Data for this exercise
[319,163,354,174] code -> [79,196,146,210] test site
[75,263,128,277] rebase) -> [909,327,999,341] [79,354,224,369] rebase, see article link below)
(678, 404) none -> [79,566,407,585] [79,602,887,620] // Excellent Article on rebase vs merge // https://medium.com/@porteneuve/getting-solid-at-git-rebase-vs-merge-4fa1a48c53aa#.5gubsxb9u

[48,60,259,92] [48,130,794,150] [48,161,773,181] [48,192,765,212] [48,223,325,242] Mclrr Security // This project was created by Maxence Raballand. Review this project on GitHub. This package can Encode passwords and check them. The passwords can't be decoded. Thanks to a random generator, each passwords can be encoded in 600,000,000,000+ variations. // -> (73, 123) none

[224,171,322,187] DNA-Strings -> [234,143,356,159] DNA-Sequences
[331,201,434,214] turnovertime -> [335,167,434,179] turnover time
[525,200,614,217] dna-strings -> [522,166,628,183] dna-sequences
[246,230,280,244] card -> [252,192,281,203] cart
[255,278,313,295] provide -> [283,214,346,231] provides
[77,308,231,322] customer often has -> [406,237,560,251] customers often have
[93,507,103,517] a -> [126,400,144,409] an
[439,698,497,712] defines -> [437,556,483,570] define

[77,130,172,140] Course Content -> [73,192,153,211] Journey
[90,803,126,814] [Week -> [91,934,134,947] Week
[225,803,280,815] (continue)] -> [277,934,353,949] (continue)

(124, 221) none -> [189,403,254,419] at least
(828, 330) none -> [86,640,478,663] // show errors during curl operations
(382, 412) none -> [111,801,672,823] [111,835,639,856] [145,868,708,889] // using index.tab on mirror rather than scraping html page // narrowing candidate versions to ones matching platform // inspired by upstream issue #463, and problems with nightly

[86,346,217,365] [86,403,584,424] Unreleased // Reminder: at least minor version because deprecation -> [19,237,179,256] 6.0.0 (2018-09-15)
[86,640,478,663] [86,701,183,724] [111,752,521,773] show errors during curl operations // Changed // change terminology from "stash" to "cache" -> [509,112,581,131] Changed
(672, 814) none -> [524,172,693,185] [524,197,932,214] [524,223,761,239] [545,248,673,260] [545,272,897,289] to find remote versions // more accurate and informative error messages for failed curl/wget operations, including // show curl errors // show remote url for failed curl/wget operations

Task item
Set the entries down again exactly, beginning with their first line and ending with the line that contains "[75,263,128,277] rebase) ->"; omit all other lines.

Answer to this exercise
[319,163,354,174] code -> [79,196,146,210] test site
[75,263,128,277] rebase) -> [909,327,999,341] [79,354,224,369] rebase, see article link below)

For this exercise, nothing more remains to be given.